How it works#

There are basically three steps:

1) Fetch data#

You can configure GatsbyJS to fetch data from different sources like headless CMSs, SaaS services, APIs, databases, your file system and more.

This is done with source plugins.

The active GatsbyJS community has several plugins that can fetch data from various sources.

2) Build#

In this step there are three main technologies involved: GraphQL, React and Webpack.

GraphQL is a query language used to create APIs where you can create queries that generates exactly the data that you need (and only the data that you need). It is used to store and serve fetched data in a common and easily to access way.

The second component is ReactJS: a JavaScript library that allows to create powerful and reusable interfaces.

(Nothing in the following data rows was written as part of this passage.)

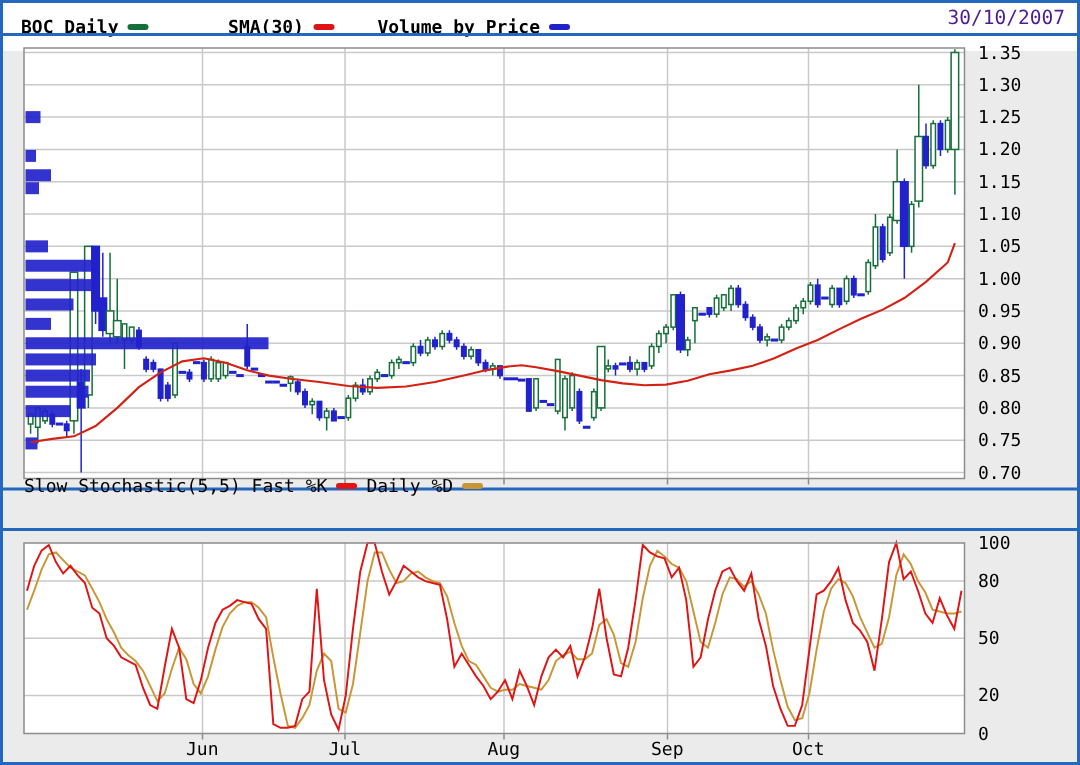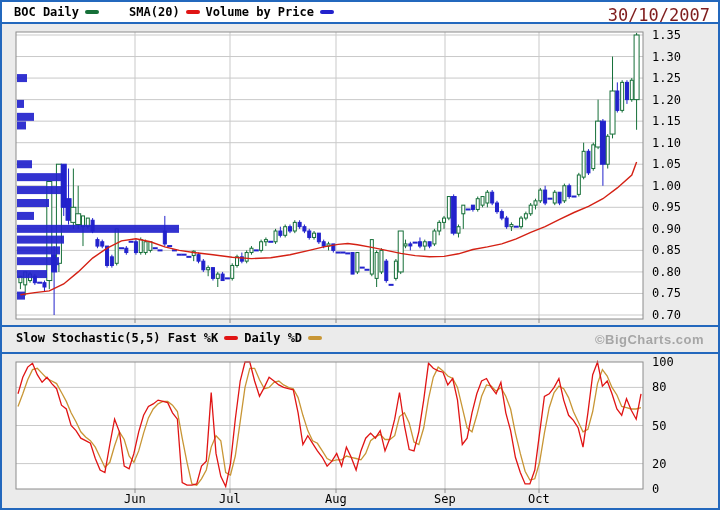--- a/index.html
+++ b/index.html
@@ -1,37 +1,37 @@
 <!DOCTYPE html>
 <html><head>
 <meta charset="utf-8">
 <style>
   html,body{margin:0;padding:0;}
   #frame{position:relative;width:716px;height:506px;background:#ebebeb;border:2px solid #2368bd;font-family:"DejaVu Sans Mono",monospace;overflow:hidden;}
-  .legendbar{position:absolute;left:0;top:0;width:100%;height:20px;background:#ffffff;display:flex;align-items:center;}
+  .legendbar{position:absolute;left:0;top:0;width:100%;height:32px;background:#ffffff;display:flex;align-items:center;gap:23px;}
   .lg-item{display:flex;align-items:center;font-size:12px;font-weight:bold;color:#000;}
   .swatch{display:inline-block;width:14px;height:4px;border-radius:2px;margin:0 6px;}
   .sep{position:absolute;left:0;width:100%;height:2px;background:#2368bd;}
-  .datebox{position:absolute;right:8px;top:3px;font-size:17px;color:#7f1d1d;}
+  .datebox{position:absolute;right:8px;top:3px;font-size:13px;color:#4c1d95;}
   svg{position:absolute;left:0;}
-  .stochbar{position:absolute;left:0;top:324px;width:100%;height:23px;display:flex;align-items:center;font-size:12px;font-weight:bold;color:#000;}
+  .stochbar{position:absolute;left:0;top:310px;width:100%;height:23px;display:flex;align-items:center;font-size:12px;font-weight:normal;color:#000;}
   .brand{position:absolute;right:14px;top:330px;font-family:"Liberation Sans",sans-serif;font-weight:bold;font-size:13px;color:#a6a6a6;letter-spacing:0.5px;}
 </style>
 </head>
 <body>
 
 <div id="frame">
 
   <div class="legendbar">
     <div class="lg-item" style="margin-left:12px">
       <span>BOC Daily</span>
       <span class="swatch" style="background:#156f38"></span>
     </div>
     <div class="lg-item" style="margin-left:24px">
-      <span>SMA(20)</span>
+      <span>SMA(30)</span>
       <span class="swatch" style="background:#e01414"></span>
     </div>
     <div class="lg-item" style="">
       <span>Volume by Price</span>
       <span class="swatch" style="background:#2222cc"></span>
     </div>
     <div class="datebox">30/10/2007</div>
   </div>
 
   <div class="sep" style="top:20px"></div>
@@ -330,21 +330,20 @@
     </svg>
 
   <div class="sep" style="top:323px"></div>
 
   <div class="stochbar">
     <span style="margin-left:14px">Slow Stochastic(5,5) Fast %K</span>
     <span class="swatch" style="background:#e01414"></span>
     <span>Daily %D</span>
     <span class="swatch" style="background:#c89635"></span>
   </div>
-  <div class="brand">©BigCharts.com</div>
 
   <div class="sep" style="top:350px"></div>
 
   <svg id="stoch-chart" style="top:352px" width="716" height="154" viewBox="0 0 716 154">
       <rect x="14" y="8" width="627" height="127" fill="#ffffff"></rect>
       <line x1="14" y1="33.400000000000006" x2="641" y2="33.400000000000006" stroke="#c9c9c9" stroke-width="1"></line>
       <line x1="14" y1="71.5" x2="641" y2="71.5" stroke="#c9c9c9" stroke-width="1"></line>
       <line x1="14" y1="109.6" x2="641" y2="109.6" stroke="#c9c9c9" stroke-width="1"></line>
       <line x1="133" y1="8" x2="133" y2="135" stroke="#c9c9c9" stroke-width="1"></line>
       <line x1="133" y1="135" x2="133" y2="139" stroke="#8c8c8c" stroke-width="1"></line>

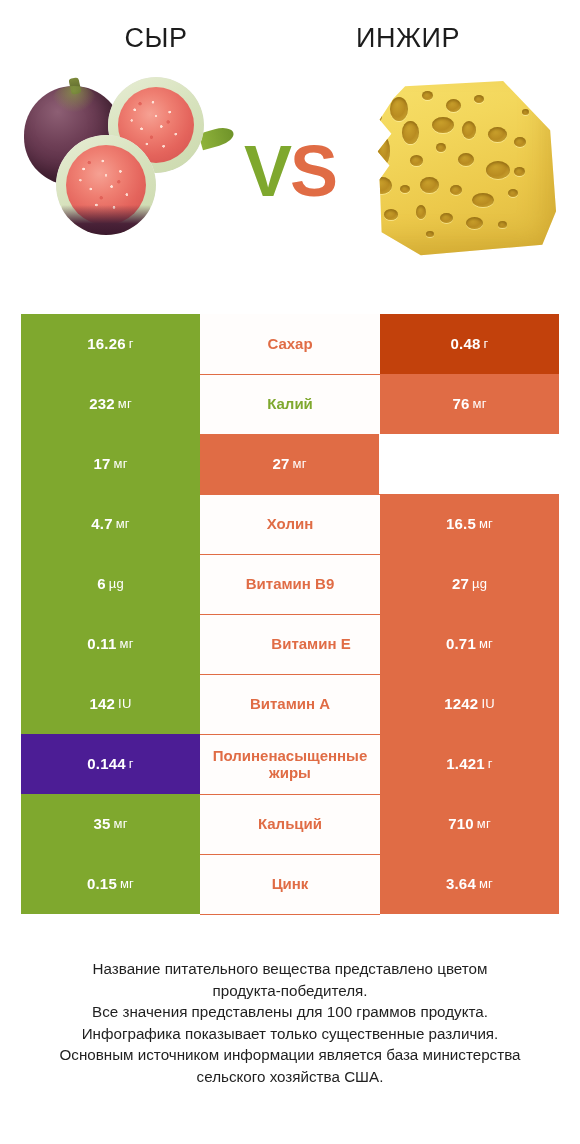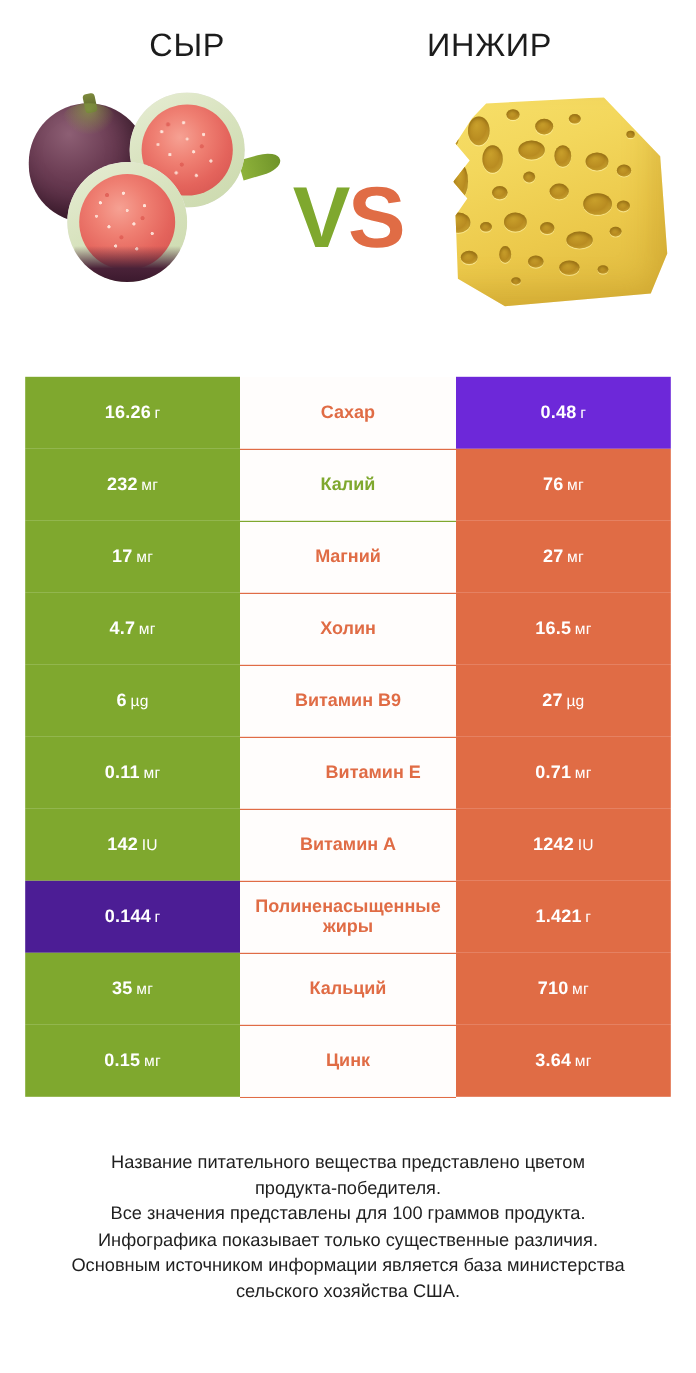--- a/index.html
+++ b/index.html
@@ -51,21 +51,21 @@
   }
   .vs {
     width: 108px;
     text-align: center;
     font-size: 72px;
     font-weight: 700;
     line-height: 1;
     letter-spacing: -2px;
     white-space: nowrap;
     position: relative;
-    top: 13px;
+    top: 2px;
   }
   .vs .v { color: #7FA82E; }
   .vs .s { color: #E06C45; }
 
   
   .figs { position: absolute; inset: 0; }
   .fig-whole {
     position: absolute;
     left: 20px; top: 17px;
     width: 99px; height: 99px;
@@ -316,21 +316,21 @@
 
 <div class="table" id="comparison-table">
     <div class="row">
       <div class="cell left" style="background: rgb(127, 168, 46); text-align: right;">
         <span>16.26</span>
         <span class="unit">г</span>
       </div>
       <div class="cell mid" style="color: rgb(224, 108, 69);">
         <span class="nutrient">Сахар</span>
       </div>
-      <div class="cell right" style="background: #6d28d9;">
+      <div class="cell right" style="background: #c2410c;">
         <span>0.48</span>
         <span class="unit">г</span>
       </div>
     </div>
     <div class="row">
       <div class="cell left" style="background: rgb(127, 168, 46);">
         <span>232</span>
         <span class="unit">мг</span>
       </div>
       <div class="cell mid" style="color: rgb(127, 168, 46); border-top: 1px solid rgb(224, 108, 69);">
@@ -338,23 +338,20 @@
       </div>
       <div class="cell right" style="background: rgb(224, 108, 69);">
         <span>76</span>
         <span class="unit">мг</span>
       </div>
     </div>
     <div class="row">
       <div class="cell left" style="background: rgb(127, 168, 46);">
         <span>17</span>
         <span class="unit">мг</span>
-      </div>
-      <div class="cell mid" style="color: rgb(224, 108, 69); border-top: 1px solid rgb(127, 168, 46);">
-        <span class="nutrient">Магний</span>
       </div>
       <div class="cell right" style="background: rgb(224, 108, 69);">
         <span>27</span>
         <span class="unit">мг</span>
       </div>
     </div>
     <div class="row">
       <div class="cell left" style="background: rgb(127, 168, 46);">
         <span>4.7</span>
         <span class="unit">мг</span>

It works with a basic rule: everything is a component, and every interface is built with a set of components. Components let you split the UI into independent, reusable pieces, and think about each piece in isolation.

Conceptually, components are like JavaScript functions. They accept arbitrary inputs (called "props") and return React elements describing what should appear on the screen.

In GatsbyJS all pages are React components that receive data (if needed) from GraphQL and display some information.

It also is very flexible in its project structure allowing you to choose the way you want it to be, libraries you want to use, methods of styling and much more.

The last component is Webpack: a module bundler.

It is a tool that takes all the resources (pages, style sheets, images and other dependencies), combines them together, and generates a set of static pages that will be the final GatsbyJS site.

In development mode, it exposes the built site to a certain HTTP port (to see what we are developing) and rebuild it every time we create/edit/delete a file in the source code.

3) Deploy#

The output of GatsbyJS is a set of static resources: HTML, CSS and JavaScript files. You can deploy them wherever you deploy static files (Amazon S3, Netlify, GitHub pages, Apache, Surge.sh, and so on).